Incentive Spend: Elasticity and Optimization
Recap of AMM Economics
As new types of trading venues have become popular in Decentralized Finance, much attention has been focused on the mechanics of trading and how it differs from market structures of the past. However, DeFi innovations such as Automated Market Makers (AMMs) also represent an evolution in venue economics. In this article, we will look at some of the unique business decisions faced by DeFi venues and metrics that can drive their success in a rapidly developing market.
To start, let’s pick up the model of an AMM from a previous article and evaluate the three major groups of participants in terms of their business relationship with the venue. Starting from the left, end users pay a fee for the service of being able to trade, acting as the main source of revenue for an AMM. In order to meet customer trading needs, the venue needs assets, which are supplied by Liquidity Providers (LPs) in exchange for a fee. Incentive payments to LPs are the first major cost center of an AMM operation, as they must continuously be made to maintain a sufficient base of assets and attract customers.

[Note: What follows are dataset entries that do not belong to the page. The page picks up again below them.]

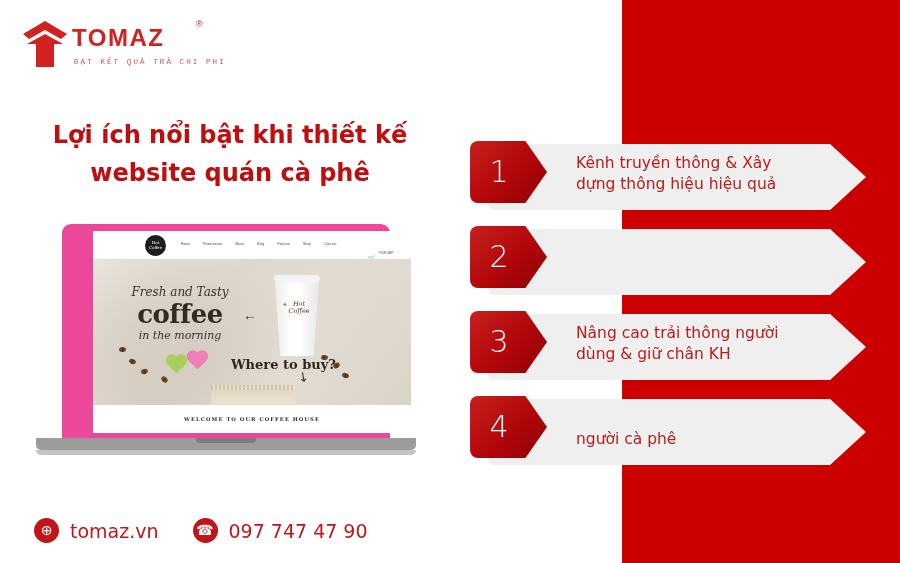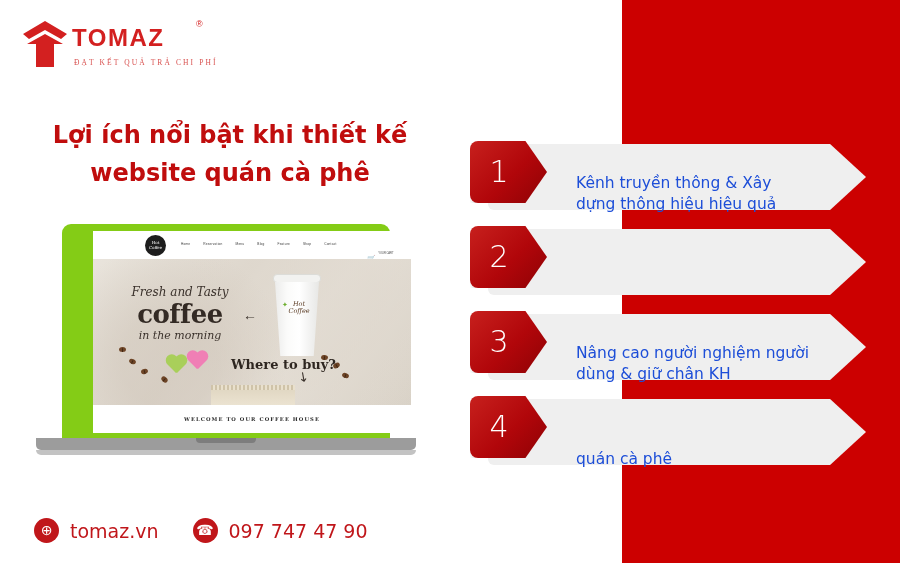--- a/index.html
+++ b/index.html
@@ -62,21 +62,21 @@
     color: #d32020;
   }
   .logo-tagline {
     position: absolute;
     left: 52px;
     top: 42px;
     font-size: 7.5px;
     letter-spacing: 2.1px;
     color: #d8514f;
     white-space: nowrap;
-    font-family: Liberation Serif, serif;
+    font-family: Liberation Mono, monospace;
   }
 
   
   .heading {
     position: absolute;
     left: 20px;
     top: 116px;
     width: 420px;
     text-align: center;
     color: #c00d0d;
@@ -95,21 +95,21 @@
     top: 224px;
     width: 380px;
     height: 245px;
   }
   .laptop-lid {
     position: absolute;
     left: 26px;
     top: 0;
     width: 328px;
     height: 218px;
-    background: #84cc16;
+    background: #ec4899;
     border-radius: 9px 9px 3px 3px;
     padding: 0;
     box-sizing: border-box;
   }
   .laptop-screen {
     position: absolute;
     left: 31px;
     top: 7px;
     width: 318px;
     height: 202px;
@@ -420,25 +420,24 @@
     color: #ffffff;
     font-size: 30px;
     font-weight: 300;
     font-family: "DejaVu Sans", sans-serif;
   }
   .benefit-text {
     position: absolute;
     left: 106px;
     top: 12px;
     width: 256px;
-    color: #1d4ed8;
+    color: #b91c1c;
     font-size: 15.5px;
     line-height: 21px;
     font-family: "DejaVu Sans", sans-serif;
-    margin-top: 20px;
   }
 
   
   .contact {
     position: absolute;
     left: 34px;
     top: 518px;
     display: flex;
     align-items: center;
     gap: 34px;
@@ -578,33 +577,33 @@
         <div class="benefit-number">2</div>
       </div>
     </div>
 
     <div class="benefit">
       <div class="benefit-banner"></div>
       <div class="benefit-badge">
         <div class="benefit-number">3</div>
       </div>
       <div class="benefit-text">
-        <span>Nâng cao người nghiệm người</span><br>
+        <span>Nâng cao trải thông người</span><br>
         <span>dùng &amp; giữ chân KH</span>
       </div>
     </div>
 
     <div class="benefit">
       <div class="benefit-banner"></div>
       <div class="benefit-badge">
         <div class="benefit-number">4</div>
       </div>
       <div class="benefit-text">
         <br>
-        <span>quán cà phê</span>
+        <span>người cà phê</span>
       </div>
     </div>
 
   </div>
 
   <div class="contact">
     <div class="contact-item">
       <div class="contact-icon">⊕</div>
       <div class="contact-text">tomaz.vn</div>
     </div>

The other major cost center from an AMM’s perspective is arbitrage. Since LPs usually have limited or no price input, the venue must rely on profit-motivated arbitrage traders to keep prices in line with other markets. Though arbitrage traders also pay fees, their profits in excess of fees come at the expense of the AMM’s assets, thus representing another cost center. For an AMM to be sustainably profitable, its fees earned from end users must exceed the costs of incentive payments and losses to arbitrage in the long-term.
While there are also interesting ways to think about managing arbitrage costs, this article will focus mainly on the tools AMMs can use to better understand their spending on LP incentives. Since payments to LPs are a cost that DAOs have complete control over, it can be a competitive advantage to adjust payments accurately and spend only how much is needed to secure a sufficient asset base. In practice, however, it is difficult to know how much this is and how it changes with market conditions. To dig deeper into this problem, let’s look at a theoretical model of a market reacting to LP payments and outline a possible approach.
Optimizing Incentive Payments
One of the biggest challenges with optimizing AMM incentive payments is that market response can be highly nonlinear, with regimes of high or low sensitivity to marginal spending. To see how nonlinear effects may arise, we can consider the relationship between incentive spending and the total value assets contributed by LPs for trading, a stylized example of which is shown in the chart.
While real venues may have more complex behavior, we can see why in theory an AMMs reaction to incentive payments could look something like this. When incentive payments are relatively low, changes have little effect on total assets, as prospective LPs have options that offer more competitive returns and stay away regardless of small variations. This type of market condition is called inelastic, since it does not respond to marginal changes in inputs. At higher levels of incentive spend, the AMM becomes competitive with other sources of yield and the market condition becomes elastic. In the elastic region, small changes in incentive payments do affect decision making for prospective LPs, and assets available for trading can change significantly from a relatively minor adjustment. Finally, as incentive payments become much larger than competitive yields available elsewhere, the market again enters an inelastic region. In this third scenario, the universe of potential LPs is saturated and further increases in incentive do not attract much additional growth in assets.
In practice, the elastic and inelastic behavior of LP assets is only one piece of the puzzle. To operate its full business model, an AMM must use LP assets to attract customer trading and earn fees on this volume, which can introduce additional nonlinear factors. Taken together, these effects result in high marginal returns on incentive spending within a certain range, with the effects of spending diminishing the further an AMM is from competitive pricing. Though the curve may be difficult to measure and change constantly with market conditions, we can imagine overall marginal return on incentive spend — the spend efficiency — looking something like the stylized chart version below.
Supposing a DAO can accurately track spend efficiency in real-time, it can bring significant benefits to their ability to maximize their venue performance. While distributing incentives based on subjective judgment or simple rules of thumb is enough to maintain basic market functioning, it is hard to coordinate a longer term strategy with no view on where spending stands relative to the competitive range. By providing a direct measure of whether the venue is over or underspending, a view like the example chart could help AMMs target spending more productively.
Driven by this emerging customer need, Gauntlet has built its incentive optimization platform with the goal of giving users quantitative data on both end-to-end spend efficiency and the elasticity of their market across a range of metrics. With this information, decision makers can take a more strategic approach to deploying their funds in a way that maximizes value to LPs, investors, and end users.
With the general growth of decentralized exchanges, the notional amount at stake in optimization choices has risen dramatically as well. In recent months, over $100 billion of volume has regularly traded on DeFi venues in aggregate. Since this trading was enabled by LP incentives and served as the primary source of income for the venues involved, the value of even a small improvement in efficiency can be very material when applied at scale. In the coming years, AMMs will develop new ways of competing for customer flow and spend efficiency will ultimately determine which venues are able to sustainably generate value from the opportunity. As DeFi market structures continue to mature, market participants will need tools to evaluate the new economic decisions they face in this stage of trading venue evolution.